After documentation, manage pre-shipment quality control like a system, not a quick check. For jute sacks and fabrics, inspect GSM, width, weave defects, stitching consistency, bale compression, moisture level, and odour. Use lot-based inspection records and keep sample retainers. Brazilian buyers value exporters who can prove consistency.
Then, ship with packaging designed for humid ocean transit. Brazil’s ports and inland distribution can expose cargo to humidity. Use strong outer packing, moisture protection where appropriate, and container loading practices that reduce condensation risk. A single mould incident can destroy your chance of repeat orders.
Finally, support the Brazilian importer through clearance and post-arrival feedback. Even when you do everything right, the buyer may face questions from customs or need clarification on packing or product description. Answer fast, provide supporting documents quickly, and treat the first shipment as the foundation of a multi-year relationship.

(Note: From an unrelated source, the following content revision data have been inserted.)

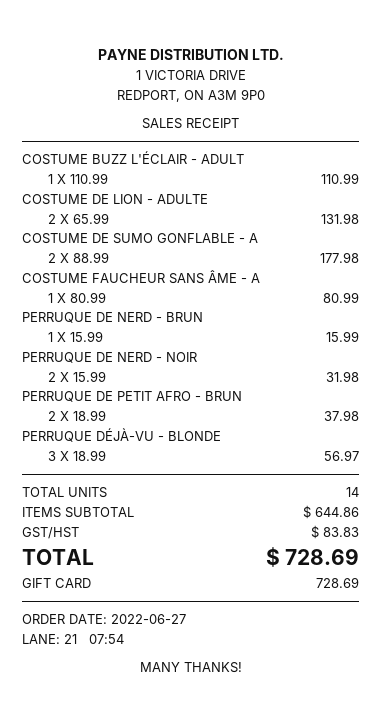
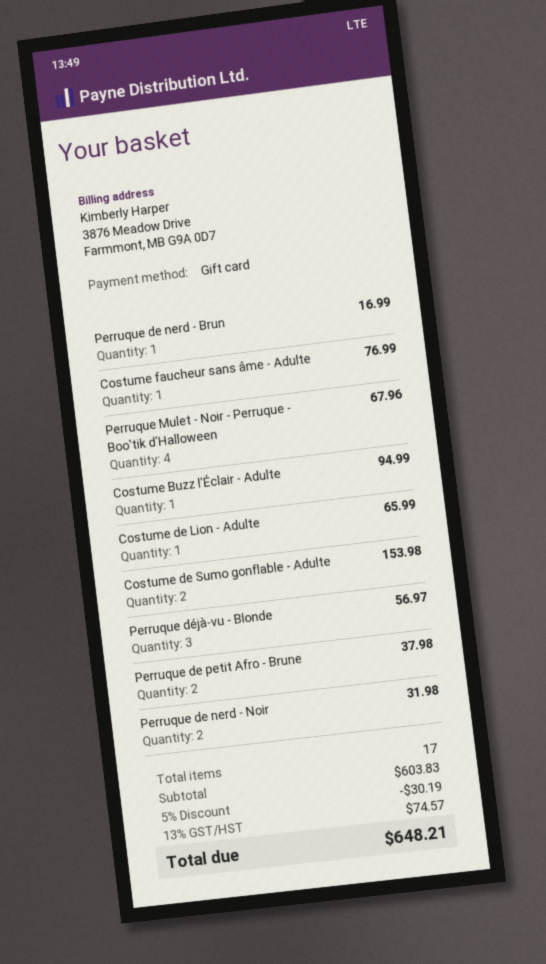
COSTUME BUZZ L'ÉCLAIR - ADULT: 1 for 110.99 -> 1 for 94.99
COSTUME DE LION - ADULTE: 2 for 131.98 -> 1 for 65.99
COSTUME DE SUMO GONFLABLE - A: 2 for 177.98 -> 2 for 153.98
COSTUME FAUCHEUR SANS ÂME - A: 1 for 80.99 -> 1 for 76.99
PERRUQUE DE NERD - BRUN: 1 for 15.99 -> 1 for 16.99
Perruque Mulet - Noir - Perruque - Boo'tik d'Halloween: none -> 4 for 67.96
total quantity: 14 -> 17
subtotal: 644.86 -> 603.83
discount: none -> 5% = 30.19
tax: 83.83 -> 74.57
total: 728.69 -> 648.21

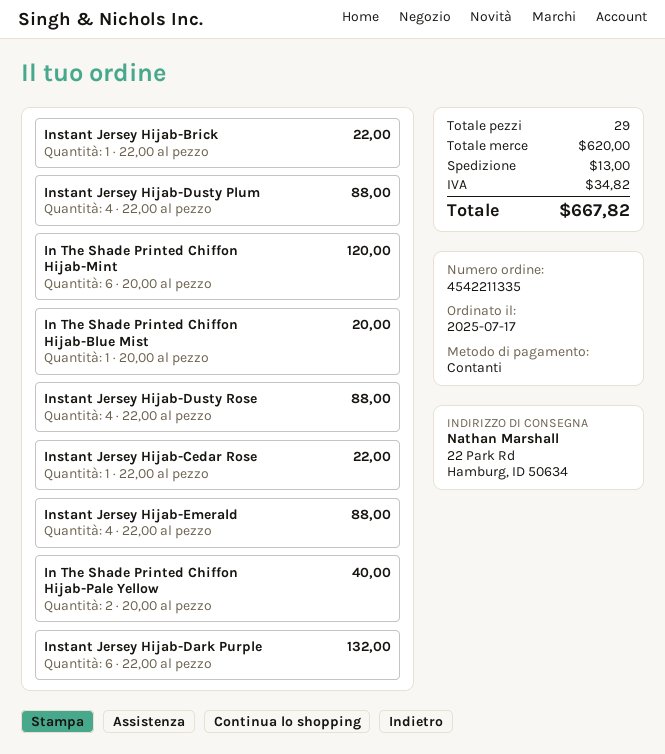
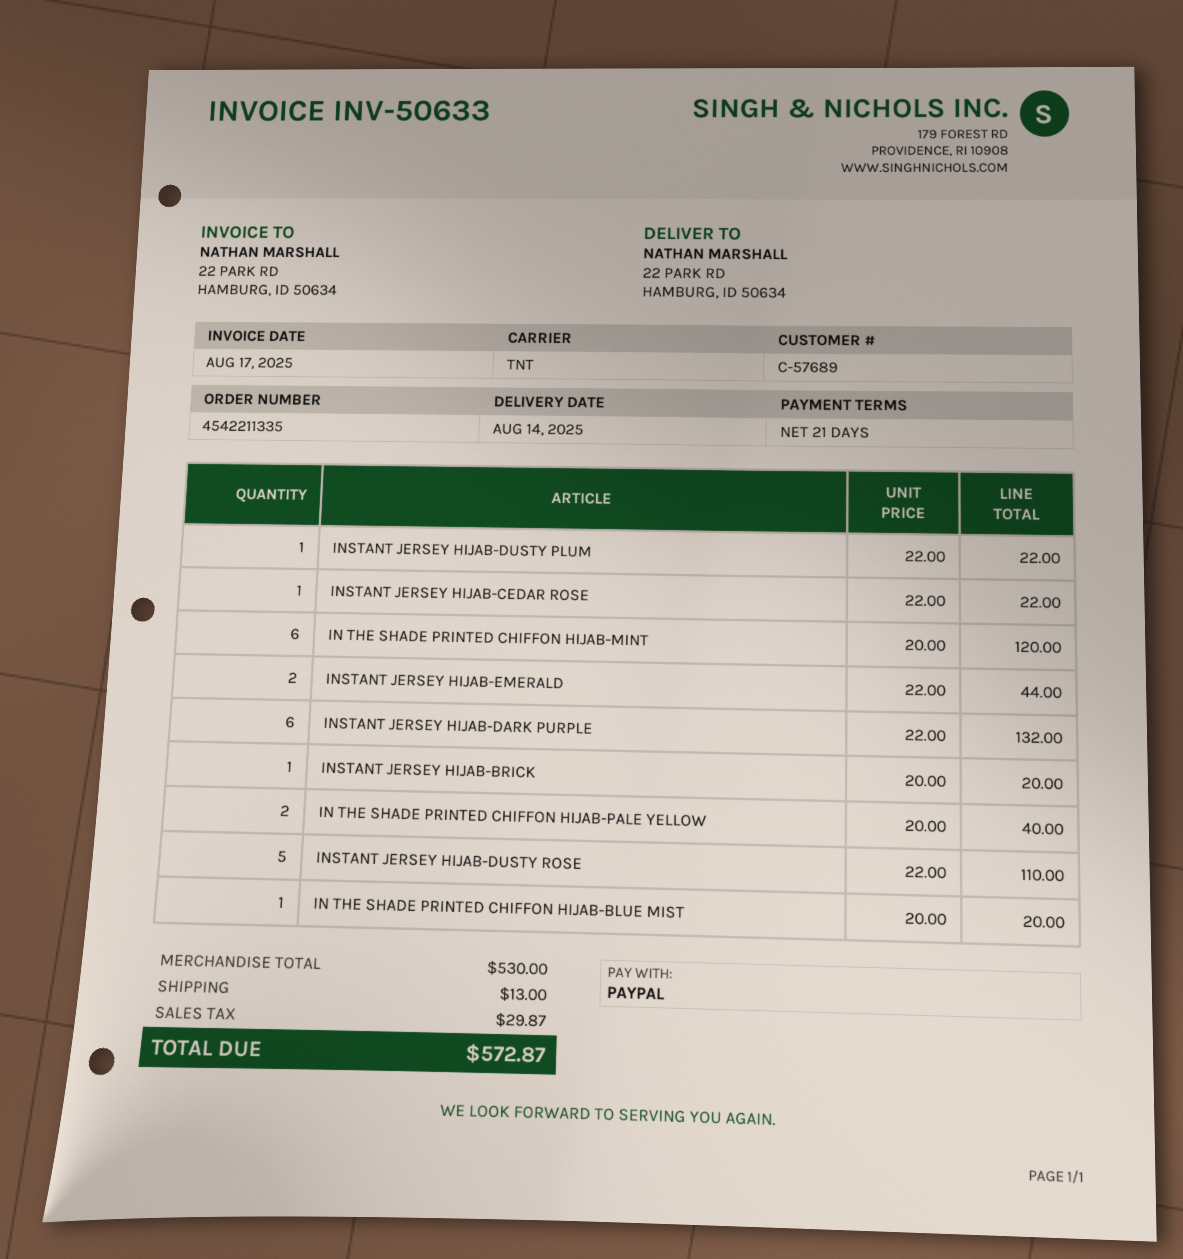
payment method: cash -> PayPal
Instant Jersey Hijab-Brick: 1 x 22.00 = 22.00 -> 1 x 20.00 = 20.00
Instant Jersey Hijab-Dusty Plum: 4 x 22.00 = 88.00 -> 1 x 22.00 = 22.00
Instant Jersey Hijab-Dusty Rose: 4 x 22.00 = 88.00 -> 5 x 22.00 = 110.00
Instant Jersey Hijab-Emerald: 4 x 22.00 = 88.00 -> 2 x 22.00 = 44.00
subtotal: 620.00 -> 530.00
tax: 34.82 -> 29.87
total: 667.82 -> 572.87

Brazil Bangladesh Chamber of Commerce & Industry (BBCCI)
For jute exporters, Brazil is not a “one email and one order” market. It is a relationship market that rewards consistent engagement, credibility, and local connections. This is exactly where a chamber-to-chamber and business-network platform becomes commercially useful. BBCCI can serve as a bridge that strengthens trust, supports introductions, and helps Bangladeshi exporters communicate professionally with Brazilian counterparts especially when distance, language, and compliance concerns slow down deal-making.
Why you should become a member of BBCCI?
Membership is not only a badge; it is leverage. When you approach Brazilian buyers, being connected to an active bilateral chamber helps you signal seriousness, long-term intent, and a willingness to work within professional networks. Membership also makes it easier to participate in delegations, B2B matchmaking, and sector dialogues that keep you informed about market behaviour and buyer expectations. For jute exporters, this matters because Brazil’s demand is strongly linked to agricultural cycles and commodity logistics meaning relationships and timing often decide who wins orders.
Closing remarks
Brazil can become a growth market for Bangladeshi jute exporters who move beyond generic outreach and build a disciplined export system: choose the right jute product lines, match them to Brazil’s real use-cases, prove consistency through documentation and QC, and partner with importers who are operationally ready. Bangladesh already has a strong position as an origin for bast-fibre imports into Brazil, which gives you a base to expand into higher-value yarns, fabrics, sacks, and diversified jute goods. If you treat your first Brazil shipment as the start of a long relationship backed by professional networks like BBCCI, clear specifications, and reliable delivery your jute products can move from “sample interest” to “repeat contracts,” strengthening both your company and Bangladesh’s jute brand in Latin America.